*** Opening Raw data ***
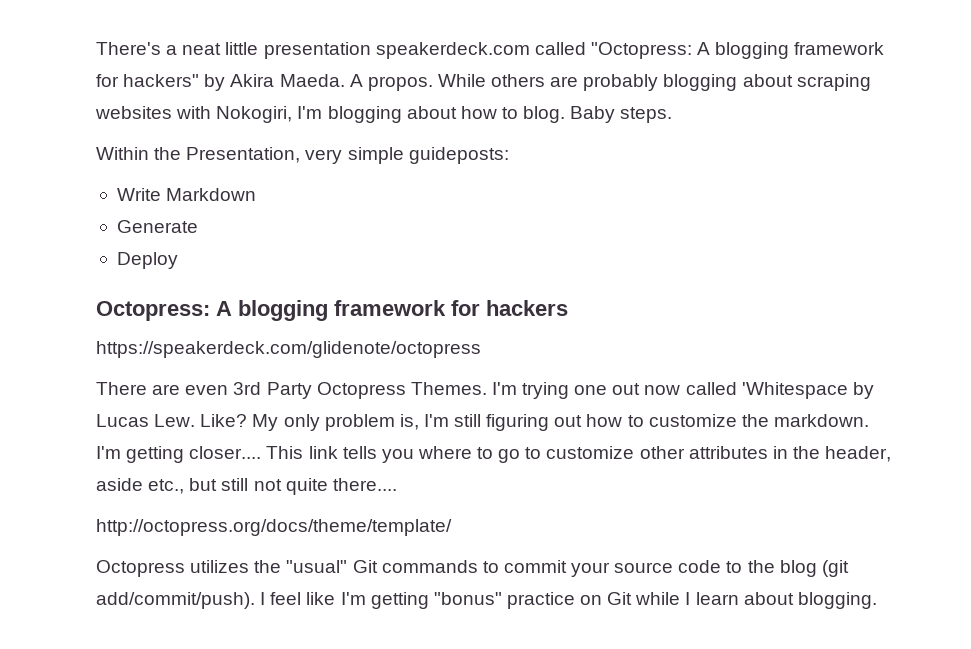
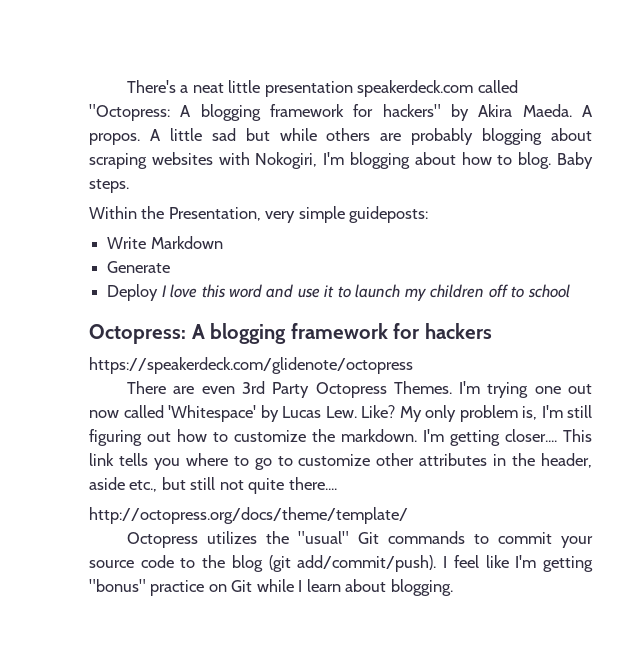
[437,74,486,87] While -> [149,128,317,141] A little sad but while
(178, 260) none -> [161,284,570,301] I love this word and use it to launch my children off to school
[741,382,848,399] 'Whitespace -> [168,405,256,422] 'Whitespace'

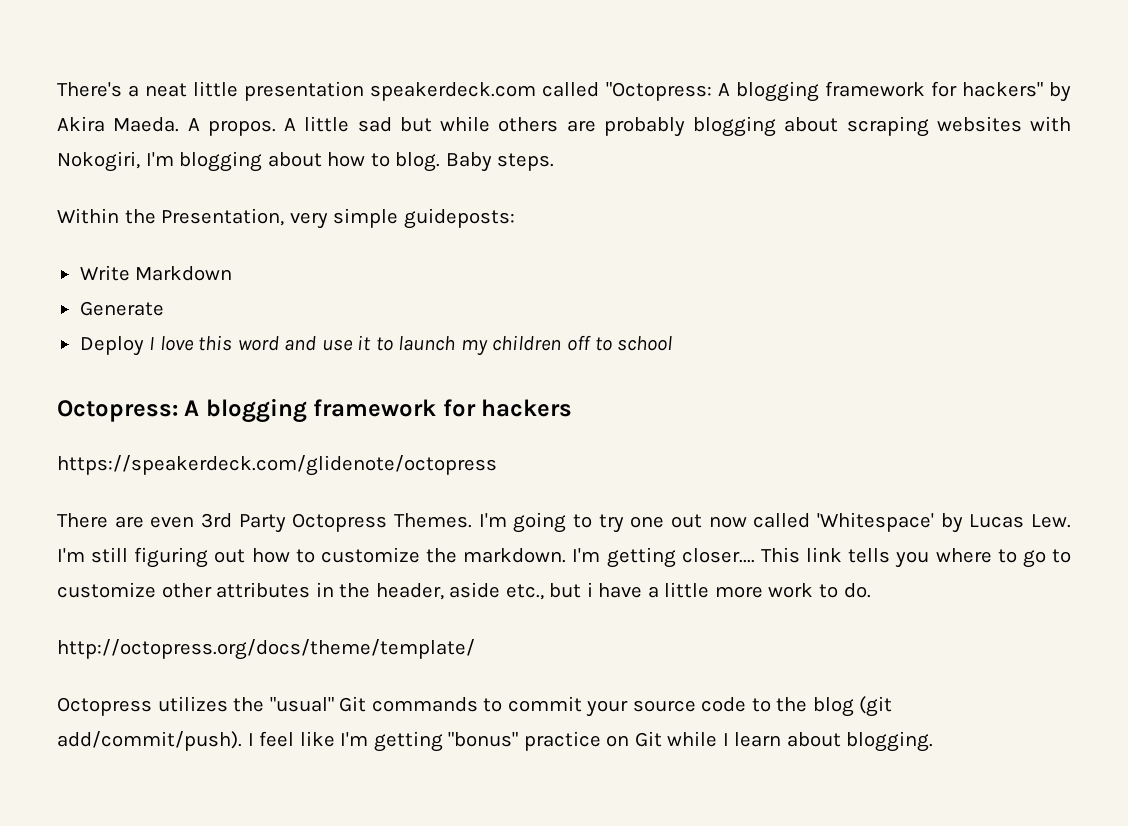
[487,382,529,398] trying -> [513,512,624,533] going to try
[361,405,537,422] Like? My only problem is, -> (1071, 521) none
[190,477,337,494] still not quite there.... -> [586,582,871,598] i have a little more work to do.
*** Closing Raw data ***
Task instructions: When a line in the listing has the word "little", return that line.

Answer for this exercise:
[437,74,486,87] While -> [149,128,317,141] A little sad but while
[190,477,337,494] still not quite there.... -> [586,582,871,598] i have a little more work to do.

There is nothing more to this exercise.